Ryuichi Sakamoto’s final film score, completed shortly before his death from cancer in March 2023, is the film’s specific emotional anchor. The score is specifically sparse: piano and strings, with long silences between phrases. It does not dramatise. It observes. The score is, in specific respects, doing the same structural work as Kore-eda’s direction: it refuses to editorialise and simply watches.

Sakamoto’s score for Monster is the last major piece of work he completed. The film is specifically dedicated to his memory.

The Yūji Sakamoto screenplay

Yūji Sakamoto (no relation to Ryuichi Sakamoto), who wrote Monster, won the Best Screenplay prize at Cannes 2023. His script is the specific architecture that makes the triple-narrative structure work. Each of the three perspectives is specifically internally consistent. Each contains specific information the others do not. The reconciliation across the three, which the viewer has to perform mentally across the running time, is the specific source of the film’s emotional payoff.

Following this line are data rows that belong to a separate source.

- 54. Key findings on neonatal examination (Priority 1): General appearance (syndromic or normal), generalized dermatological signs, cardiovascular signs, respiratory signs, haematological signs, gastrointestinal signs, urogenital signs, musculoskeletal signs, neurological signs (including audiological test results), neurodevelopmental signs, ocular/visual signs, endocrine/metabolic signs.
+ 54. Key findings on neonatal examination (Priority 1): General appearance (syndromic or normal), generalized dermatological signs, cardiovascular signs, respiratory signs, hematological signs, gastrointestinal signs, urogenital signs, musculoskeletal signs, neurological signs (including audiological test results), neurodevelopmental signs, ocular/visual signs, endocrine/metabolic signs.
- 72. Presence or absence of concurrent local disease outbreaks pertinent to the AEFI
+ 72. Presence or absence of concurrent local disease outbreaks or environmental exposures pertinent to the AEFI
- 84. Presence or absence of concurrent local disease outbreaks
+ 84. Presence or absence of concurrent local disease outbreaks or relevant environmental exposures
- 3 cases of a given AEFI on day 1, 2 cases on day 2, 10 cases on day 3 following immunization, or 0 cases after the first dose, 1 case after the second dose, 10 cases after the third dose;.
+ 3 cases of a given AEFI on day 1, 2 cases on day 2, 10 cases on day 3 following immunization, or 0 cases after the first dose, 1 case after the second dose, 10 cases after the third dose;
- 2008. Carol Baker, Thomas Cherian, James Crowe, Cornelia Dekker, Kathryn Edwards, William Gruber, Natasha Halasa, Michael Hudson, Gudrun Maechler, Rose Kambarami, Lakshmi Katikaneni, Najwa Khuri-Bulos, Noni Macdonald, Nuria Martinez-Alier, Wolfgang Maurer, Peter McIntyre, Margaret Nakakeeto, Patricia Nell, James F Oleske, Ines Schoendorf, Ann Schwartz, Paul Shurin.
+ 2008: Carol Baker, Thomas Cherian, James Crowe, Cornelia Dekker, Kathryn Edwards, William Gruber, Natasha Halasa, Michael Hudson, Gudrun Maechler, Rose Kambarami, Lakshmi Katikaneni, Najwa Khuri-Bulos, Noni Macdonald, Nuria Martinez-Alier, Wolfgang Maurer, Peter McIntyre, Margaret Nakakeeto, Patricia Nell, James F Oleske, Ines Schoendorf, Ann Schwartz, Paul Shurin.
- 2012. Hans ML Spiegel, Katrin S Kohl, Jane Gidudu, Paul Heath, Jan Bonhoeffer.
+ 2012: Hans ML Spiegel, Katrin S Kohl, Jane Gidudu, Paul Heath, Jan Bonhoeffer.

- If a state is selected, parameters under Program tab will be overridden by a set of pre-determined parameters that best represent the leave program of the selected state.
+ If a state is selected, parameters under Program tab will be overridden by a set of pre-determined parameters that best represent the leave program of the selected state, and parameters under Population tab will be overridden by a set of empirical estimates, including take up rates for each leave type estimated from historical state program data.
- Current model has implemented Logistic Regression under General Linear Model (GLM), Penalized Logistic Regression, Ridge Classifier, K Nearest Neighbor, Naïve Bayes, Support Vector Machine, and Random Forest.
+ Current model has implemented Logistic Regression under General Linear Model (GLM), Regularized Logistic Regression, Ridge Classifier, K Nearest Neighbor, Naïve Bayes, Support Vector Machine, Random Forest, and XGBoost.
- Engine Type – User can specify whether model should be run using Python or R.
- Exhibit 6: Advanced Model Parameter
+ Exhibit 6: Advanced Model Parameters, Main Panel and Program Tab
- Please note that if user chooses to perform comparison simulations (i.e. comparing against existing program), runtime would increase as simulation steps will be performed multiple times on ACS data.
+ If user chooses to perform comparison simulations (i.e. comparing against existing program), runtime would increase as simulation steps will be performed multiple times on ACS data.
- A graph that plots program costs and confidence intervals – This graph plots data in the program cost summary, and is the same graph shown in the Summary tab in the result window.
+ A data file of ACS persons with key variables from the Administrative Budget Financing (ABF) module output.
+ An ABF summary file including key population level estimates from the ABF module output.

This is specifically hard screenplay construction. Most multi-perspective films of this type fall into specific traps (one perspective clearly privileged over others; specific information asymmetries that feel contrived; a reconciliation that feels mechanically tidy rather than emotionally earned). Monster avoids all of these traps. Each perspective feels organic. Each character’s specific reading of events is internally coherent. The reconciliation is emotional rather than expository.

Where it sits

Monster grossed approximately $15 million worldwide, mostly in Japan, with modest additional revenue from international art-house distribution. It was Japan’s submission for Best International Feature at the Academy Awards, where it made the shortlist but did not advance to final nomination.

The film’s afterlife will be, as with most Kore-eda films, steady and long. His films do not, typically, generate large opening-week attention. They accumulate audiences across years through streaming, recommendation, and specific re-release. Monster is already, by my estimation, one of the films from the 2023 slate that will be most consistently recommended a decade from now.

Watch it without reading more about it than you already have. Pay attention to the specific structure Kore-eda is using. Let the film do its tripled-narrative work. The film rewards patience and penalises spoilers.

WRITTEN BY
Lena Ashworth
SENIOR CRITIC

Lena writes long-form essays on the films that will still be talked about in a decade. Previously at a defunct monthly whose name we do not speak.